Scan each line of the records for the word "border" and extract the ones that have it.

DATA UNDER STUDY Start Marker

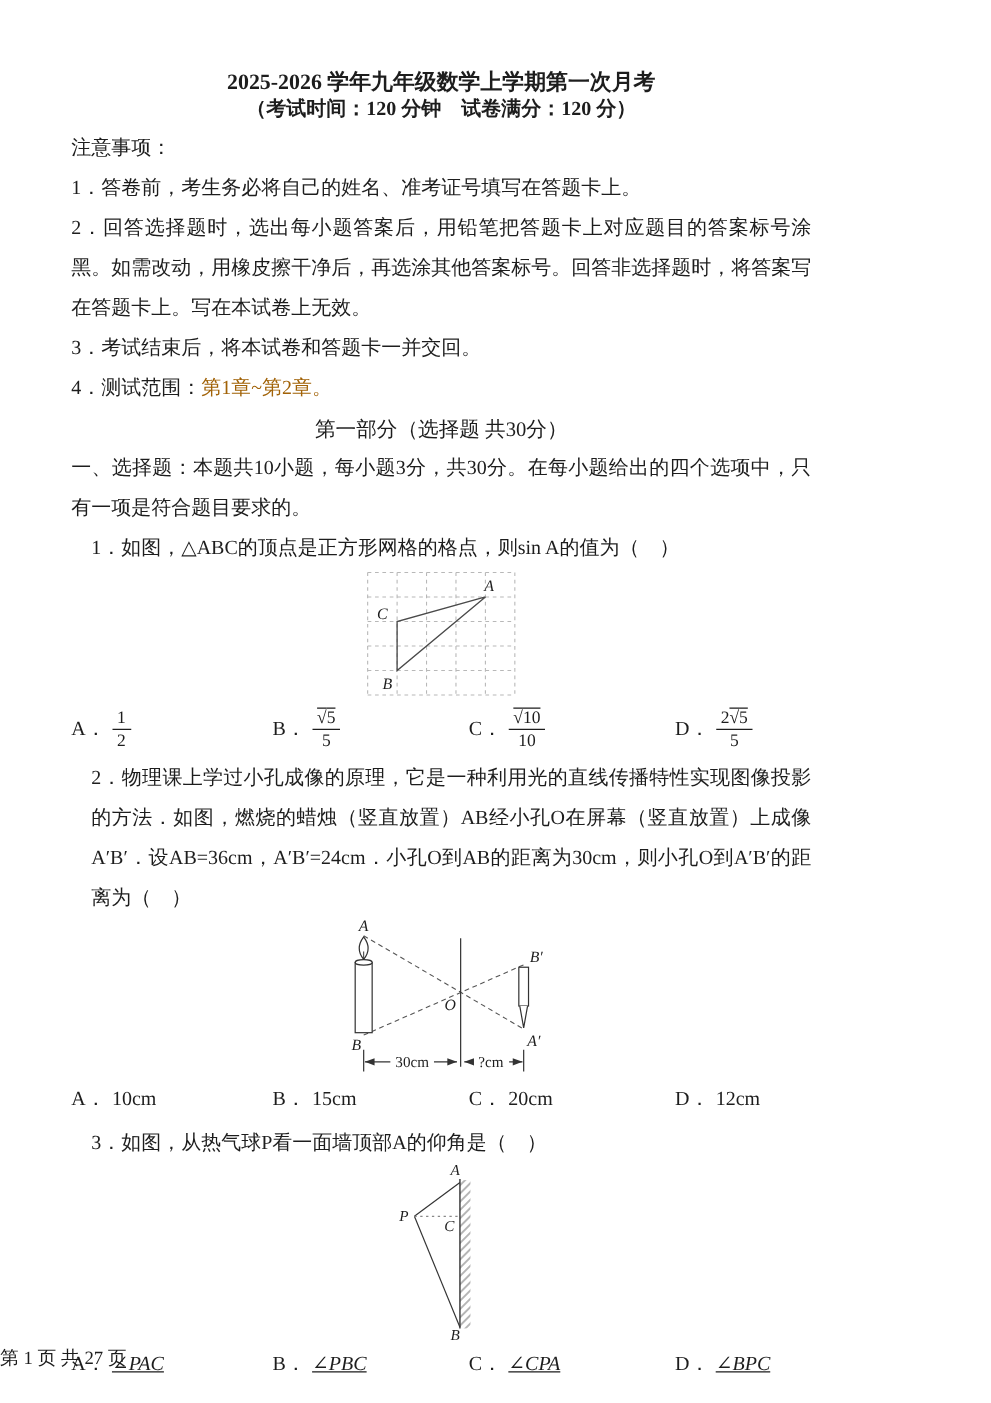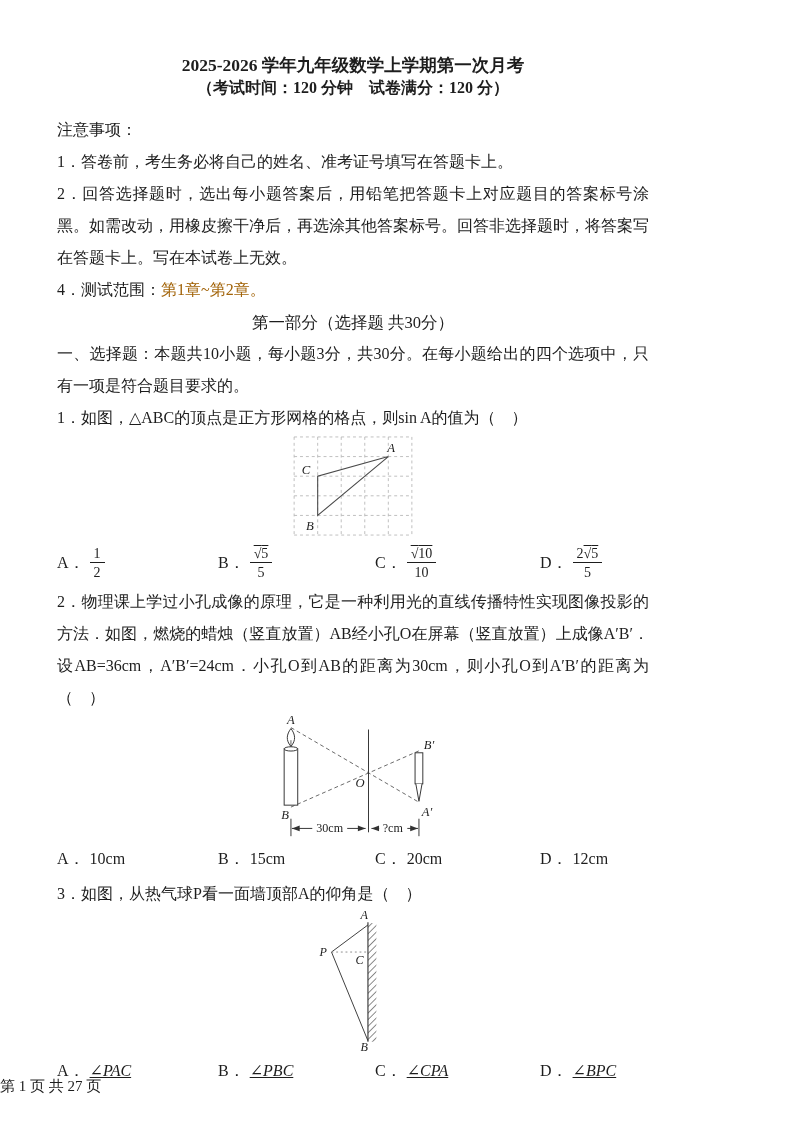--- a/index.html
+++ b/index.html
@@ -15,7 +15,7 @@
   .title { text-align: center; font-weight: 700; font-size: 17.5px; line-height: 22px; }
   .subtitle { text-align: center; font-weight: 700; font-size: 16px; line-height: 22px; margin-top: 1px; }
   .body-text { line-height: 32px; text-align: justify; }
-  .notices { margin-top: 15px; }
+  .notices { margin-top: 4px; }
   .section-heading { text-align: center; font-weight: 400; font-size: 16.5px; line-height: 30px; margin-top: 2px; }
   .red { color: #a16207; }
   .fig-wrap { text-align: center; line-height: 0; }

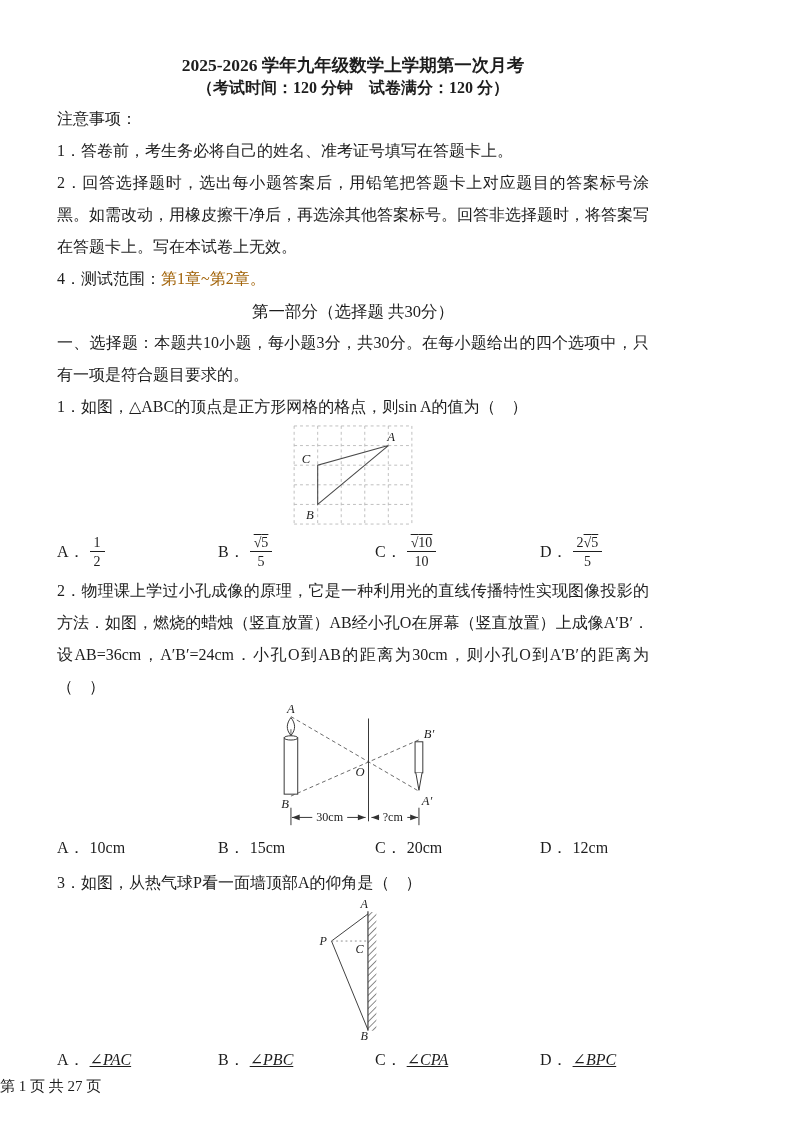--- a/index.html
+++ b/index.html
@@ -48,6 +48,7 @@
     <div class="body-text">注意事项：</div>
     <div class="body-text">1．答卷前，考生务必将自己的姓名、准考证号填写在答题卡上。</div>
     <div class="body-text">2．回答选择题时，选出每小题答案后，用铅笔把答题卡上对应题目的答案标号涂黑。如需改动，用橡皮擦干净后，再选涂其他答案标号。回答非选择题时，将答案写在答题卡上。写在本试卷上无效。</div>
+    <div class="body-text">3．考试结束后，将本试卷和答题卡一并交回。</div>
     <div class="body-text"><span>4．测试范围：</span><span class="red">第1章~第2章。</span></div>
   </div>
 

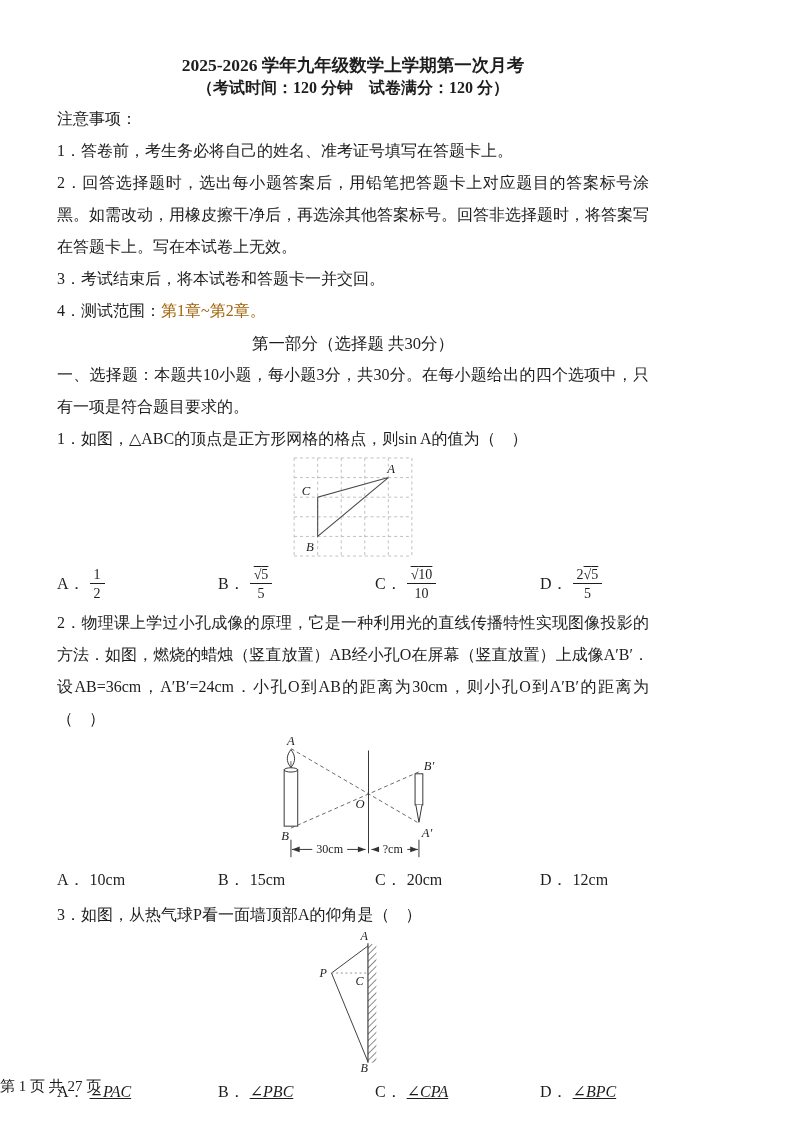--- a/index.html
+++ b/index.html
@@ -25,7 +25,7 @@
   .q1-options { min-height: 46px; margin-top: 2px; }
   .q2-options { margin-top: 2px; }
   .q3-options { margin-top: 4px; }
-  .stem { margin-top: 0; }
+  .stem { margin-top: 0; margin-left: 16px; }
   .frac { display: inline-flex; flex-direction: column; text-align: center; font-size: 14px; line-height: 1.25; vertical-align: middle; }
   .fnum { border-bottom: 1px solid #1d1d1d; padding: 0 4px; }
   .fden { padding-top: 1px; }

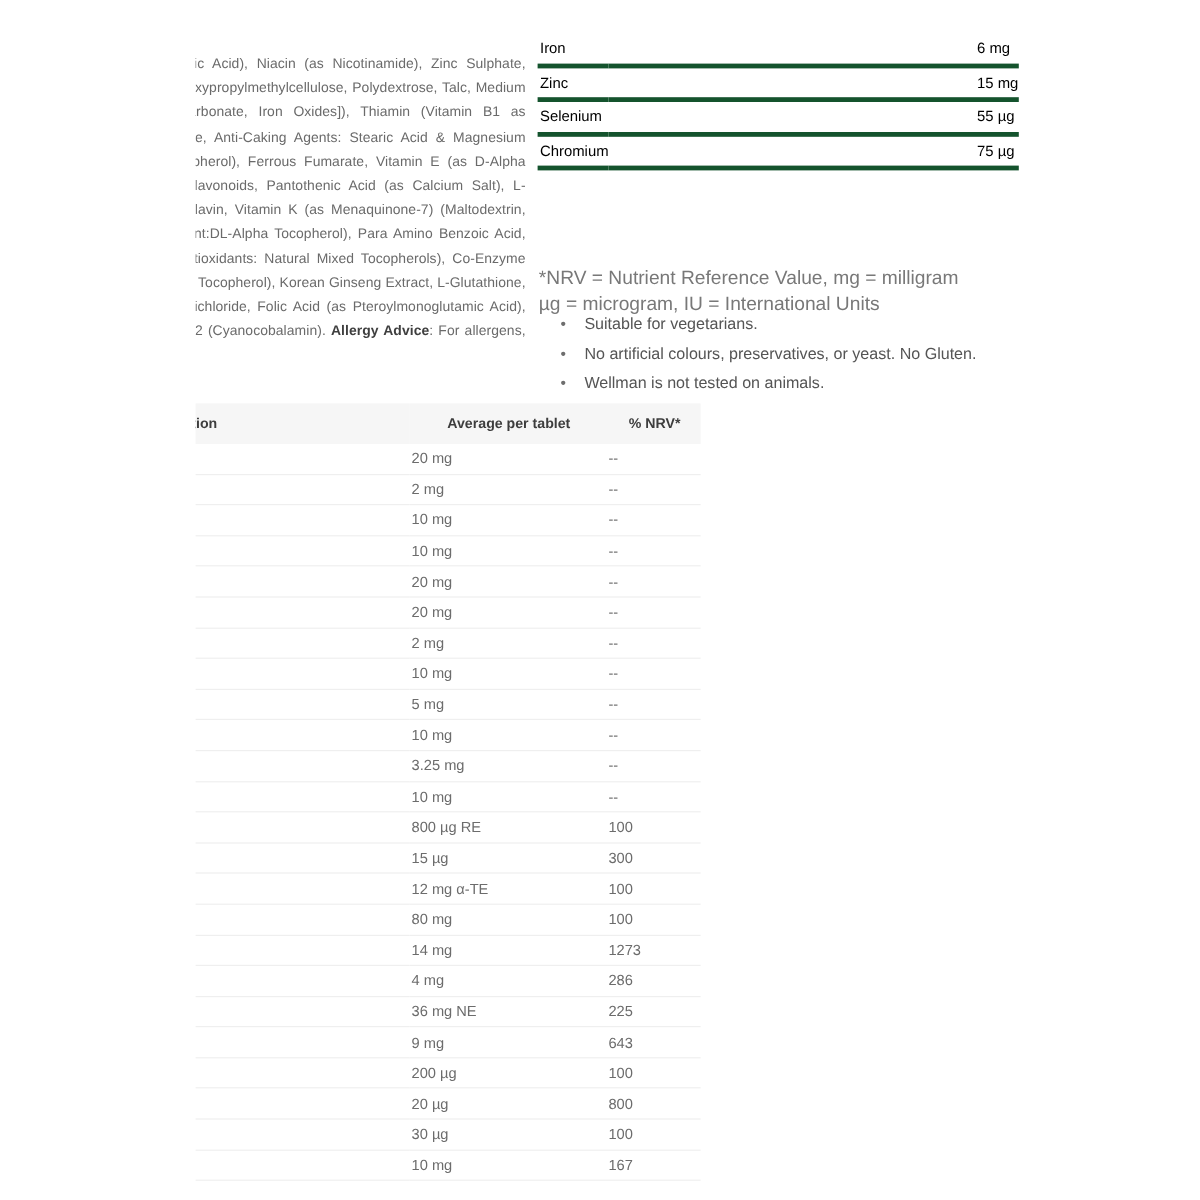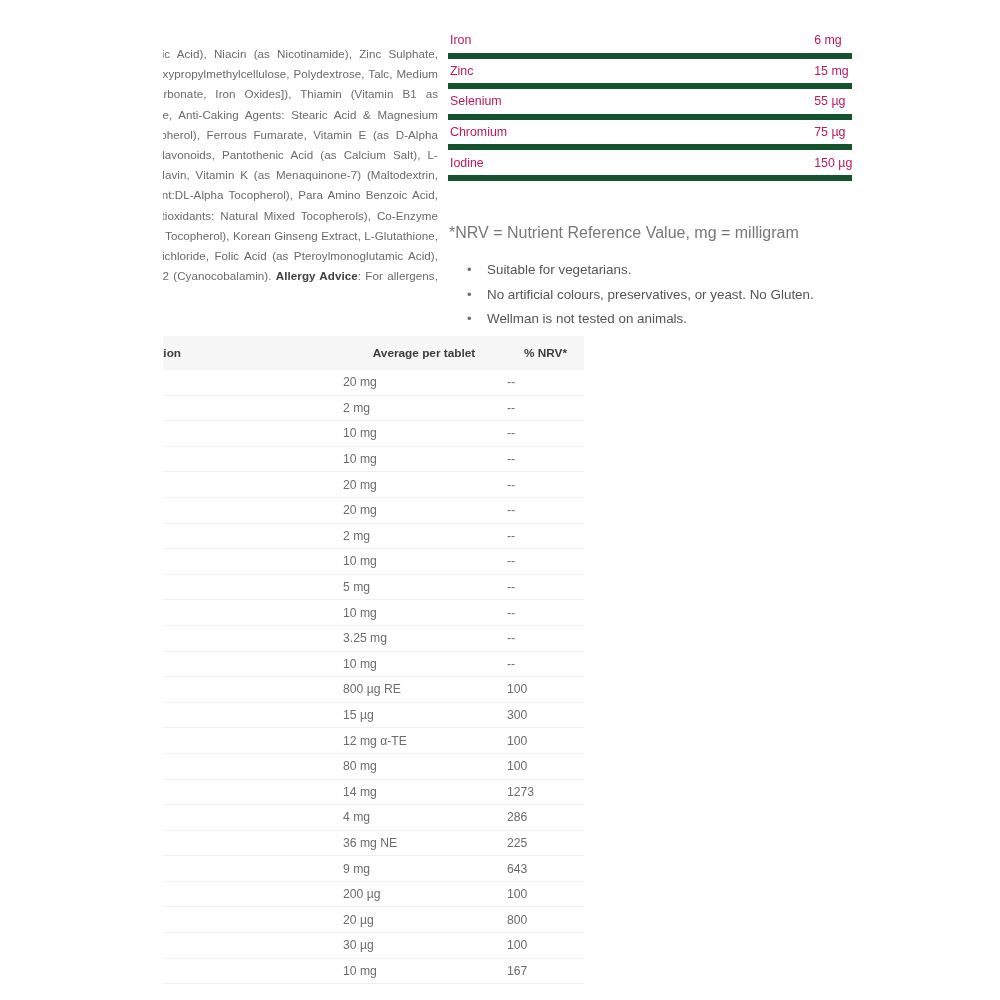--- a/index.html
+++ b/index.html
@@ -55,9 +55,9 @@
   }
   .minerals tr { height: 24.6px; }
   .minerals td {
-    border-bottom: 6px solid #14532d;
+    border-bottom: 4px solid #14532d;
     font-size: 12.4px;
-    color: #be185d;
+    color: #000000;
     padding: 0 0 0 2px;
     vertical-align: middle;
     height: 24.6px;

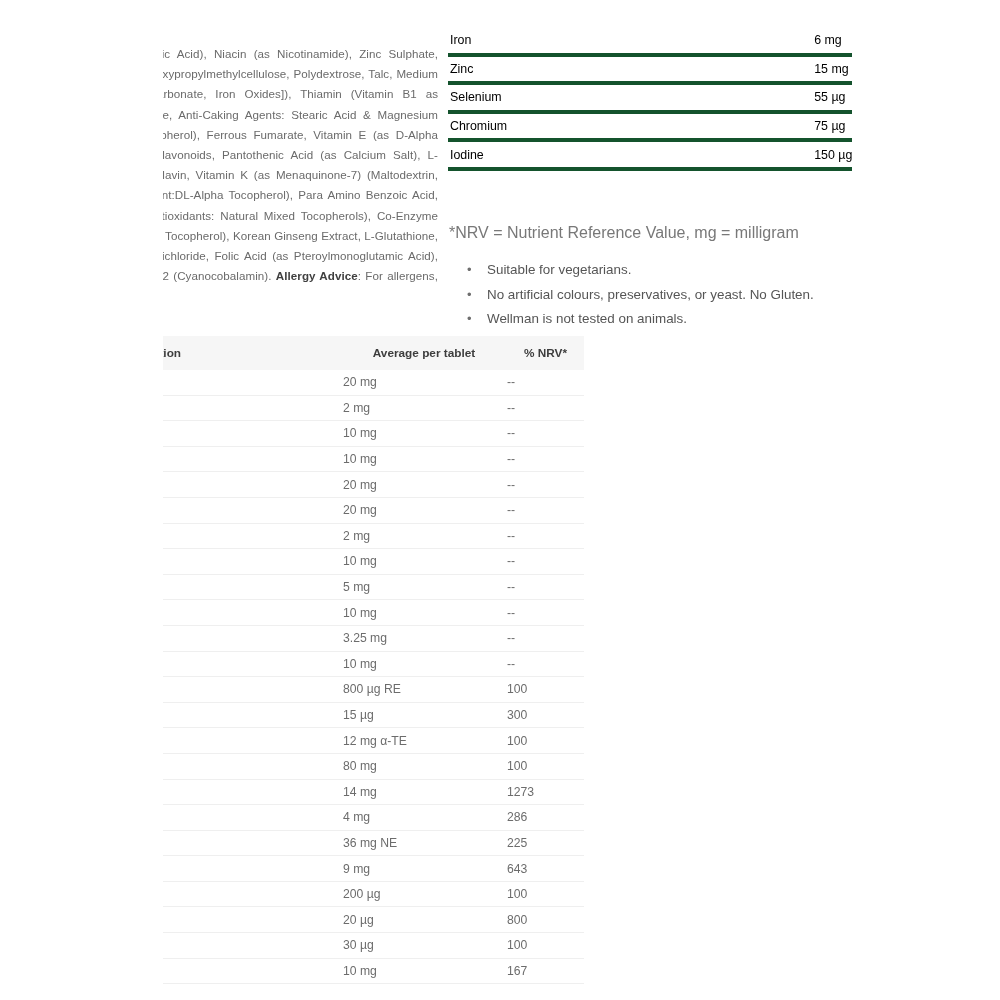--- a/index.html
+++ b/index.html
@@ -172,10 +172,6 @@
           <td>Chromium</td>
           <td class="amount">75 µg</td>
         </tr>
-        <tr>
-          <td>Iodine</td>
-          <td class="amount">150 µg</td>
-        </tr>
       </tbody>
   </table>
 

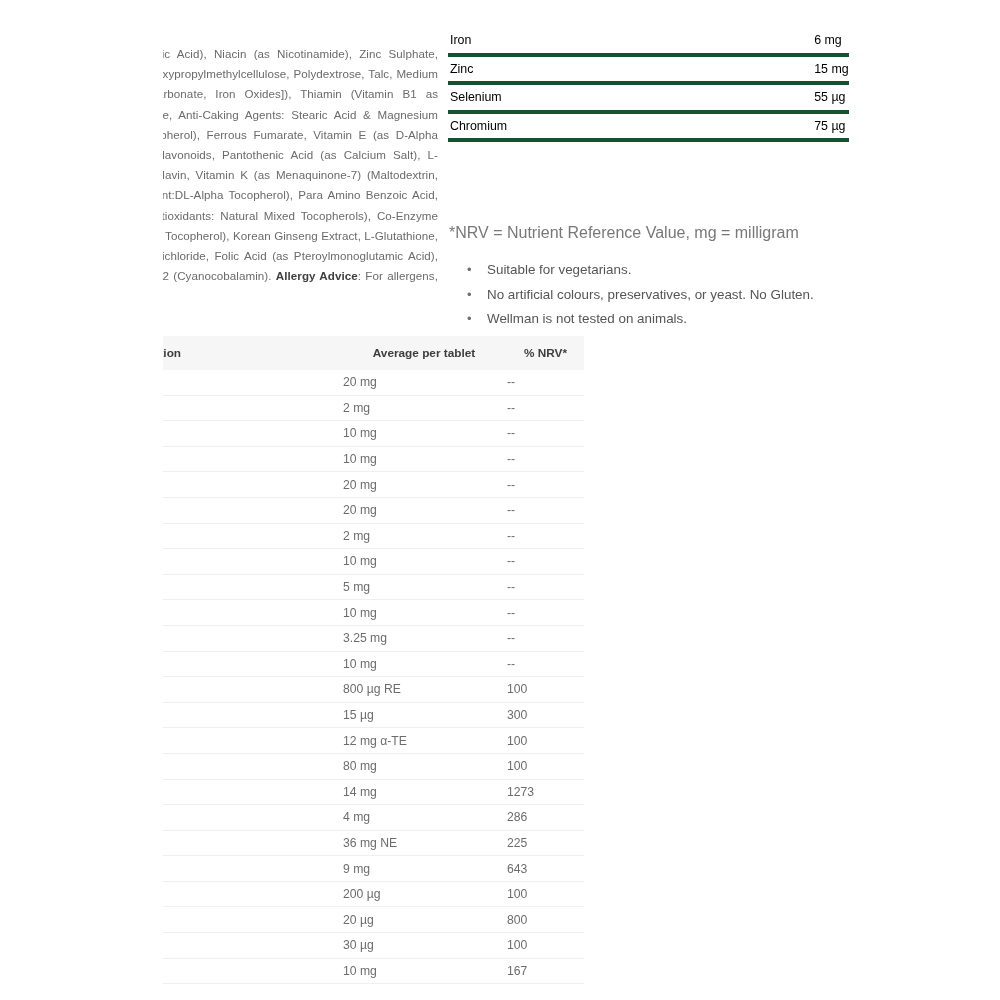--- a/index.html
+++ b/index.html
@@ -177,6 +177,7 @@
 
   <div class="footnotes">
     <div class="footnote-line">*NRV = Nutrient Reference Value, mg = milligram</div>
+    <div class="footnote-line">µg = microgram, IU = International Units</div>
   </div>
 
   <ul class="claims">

DATA UNDER STUDY End Marker

◆ REPLY
   .fnum { border-bottom: 1px solid #1d1d1d; padding: 0 4px; }
-    border-bottom: 6px solid #14532d;
+    border-bottom: 4px solid #14532d;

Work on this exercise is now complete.